#### Dataset content

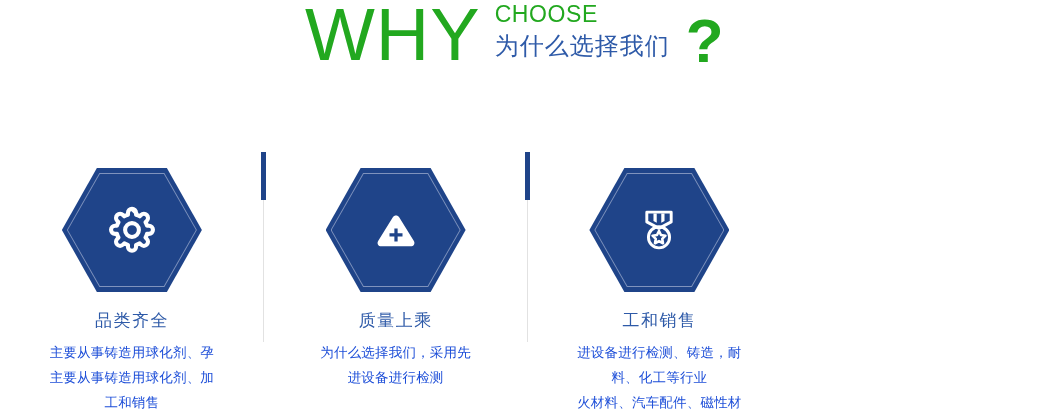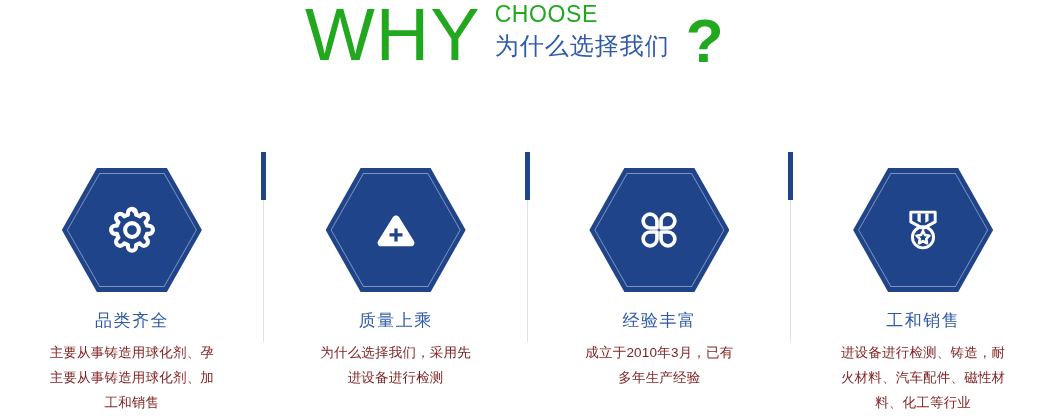--- a/index.html
+++ b/index.html
@@ -232,35 +232,13 @@
     </div>
   </div>
 
+
   <div class="col">
     <div class="hex-wrap">
       <div class="hex"></div>
       <div class="hex-inner-line"></div>
       <div class="hex-inner-fill"></div>
       <svg class="hex-icon" viewBox="0 0 64 64">
-        <path fill="none" stroke="#ffffff" stroke-width="4.5" stroke-linejoin="round" d="M29.5 29.5 H21 a8.5 8.5 0 1 1 8.5 -8.5 z"></path>
-        <path fill="none" stroke="#ffffff" stroke-width="4.5" stroke-linejoin="round" d="M34.5 29.5 H43 a8.5 8.5 0 1 0 -8.5 -8.5 z"></path>
-        <path fill="none" stroke="#ffffff" stroke-width="4.5" stroke-linejoin="round" d="M29.5 34.5 H21 a8.5 8.5 0 1 0 8.5 8.5 z"></path>
-        <path fill="none" stroke="#ffffff" stroke-width="4.5" stroke-linejoin="round" d="M34.5 34.5 H43 a8.5 8.5 0 1 1 -8.5 8.5 z"></path>
-      </svg>
-    </div>
-    <div class="col-title">经验丰富</div>
-    <div class="col-desc">
-      <div>成立于2010年3月，已有</div>
-      <div>多年生产经验</div>
-    </div>
-    <div class="divider">
-      <div class="d-top"></div>
-      <div class="d-bot"></div>
-    </div>
-  </div>
-
-  <div class="col">
-    <div class="hex-wrap">
-      <div class="hex"></div>
-      <div class="hex-inner-line"></div>
-      <div class="hex-inner-fill"></div>
-      <svg class="hex-icon" viewBox="0 0 64 64">
 
         <path fill="none" stroke="#ffffff" stroke-width="3.6" stroke-linejoin="round" d="M17 10 H47 V22 L32 30 L17 22 Z"></path>
         <path fill="#ffffff" d="M25.2 11.6 h4 v11.4 l-4 -2.2 z"></path>

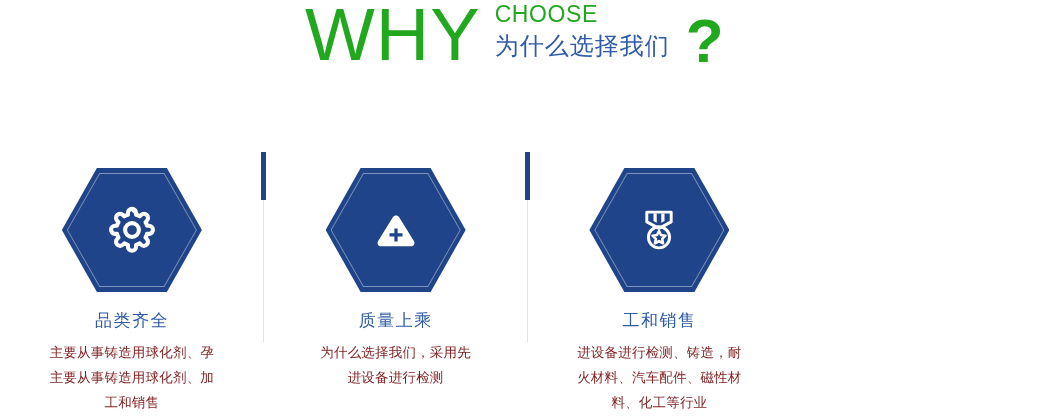--- a/index.html
+++ b/index.html
@@ -166,7 +166,7 @@
     margin-top: 9px;
     font-size: 13.5px;
     line-height: 25px;
-    color: #7f1d1d;
+    color: #1d4ed8;
     text-align: center;
     width: 215px;
     letter-spacing: 0.2px;

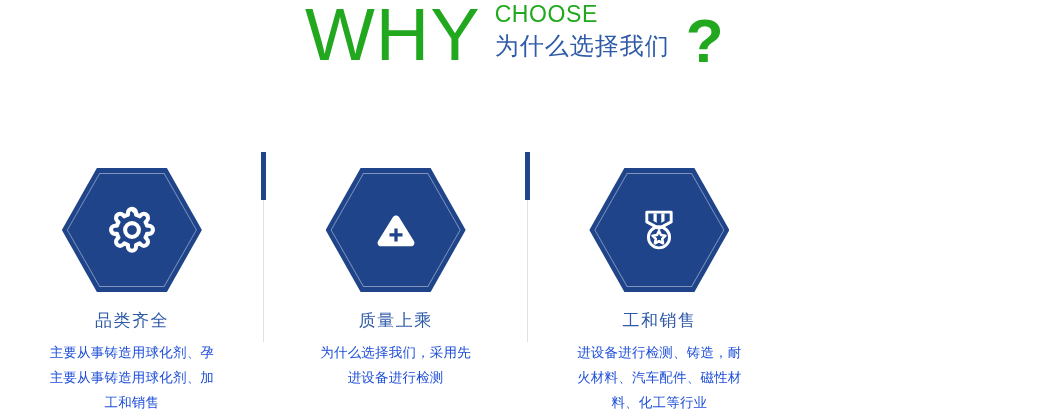--- a/index.html
+++ b/index.html
@@ -251,8 +251,8 @@
     <div class="col-title">工和销售</div>
     <div class="col-desc">
       <div>进设备进行检测、铸造，耐</div>
+      <div>料、化工等行业</div>
       <div>火材料、汽车配件、磁性材</div>
-      <div>料、化工等行业</div>
     </div>
   </div>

########

Aim of the exercise
Without copying the pictures, transcribe the entries exactly.

Answer section
--- a/index.html
+++ b/index.html
@@ -232,35 +232,13 @@
     </div>
   </div>
 
+
   <div class="col">
     <div class="hex-wrap">
       <div class="hex"></div>
       <div class="hex-inner-line"></div>
       <div class="hex-inner-fill"></div>
       <svg class="hex-icon" viewBox="0 0 64 64">
-        <path fill="none" stroke="#ffffff" stroke-width="4.5" stroke-linejoin="round" d="M29.5 29.5 H21 a8.5 8.5 0 1 1 8.5 -8.5 z"></path>
-        <path fill="none" stroke="#ffffff" stroke-width="4.5" stroke-linejoin="round" d="M34.5 29.5 H43 a8.5 8.5 0 1 0 -8.5 -8.5 z"></path>
-        <path fill="none" stroke="#ffffff" stroke-width="4.5" stroke-linejoin="round" d="M29.5 34.5 H21 a8.5 8.5 0 1 0 8.5 8.5 z"></path>
-        <path fill="none" stroke="#ffffff" stroke-width="4.5" stroke-linejoin="round" d="M34.5 34.5 H43 a8.5 8.5 0 1 1 -8.5 8.5 z"></path>
-      </svg>
-    </div>
-    <div class="col-title">经验丰富</div>
-    <div class="col-desc">
-      <div>成立于2010年3月，已有</div>
-      <div>多年生产经验</div>
-    </div>
-    <div class="divider">
-      <div class="d-top"></div>
-      <div class="d-bot"></div>
-    </div>
-  </div>
-
-  <div class="col">
-    <div class="hex-wrap">
-      <div class="hex"></div>
-      <div class="hex-inner-line"></div>
-      <div class="hex-inner-fill"></div>
-      <svg class="hex-icon" viewBox="0 0 64 64">
 
         <path fill="none" stroke="#ffffff" stroke-width="3.6" stroke-linejoin="round" d="M17 10 H47 V22 L32 30 L17 22 Z"></path>
         <path fill="#ffffff" d="M25.2 11.6 h4 v11.4 l-4 -2.2 z"></path>

--- a/index.html
+++ b/index.html
@@ -166,7 +166,7 @@
     margin-top: 9px;
     font-size: 13.5px;
     line-height: 25px;
-    color: #7f1d1d;
+    color: #1d4ed8;
     text-align: center;
     width: 215px;
     letter-spacing: 0.2px;

--- a/index.html
+++ b/index.html
@@ -251,8 +251,8 @@
     <div class="col-title">工和销售</div>
     <div class="col-desc">
       <div>进设备进行检测、铸造，耐</div>
+      <div>料、化工等行业</div>
       <div>火材料、汽车配件、磁性材</div>
-      <div>料、化工等行业</div>
     </div>
   </div>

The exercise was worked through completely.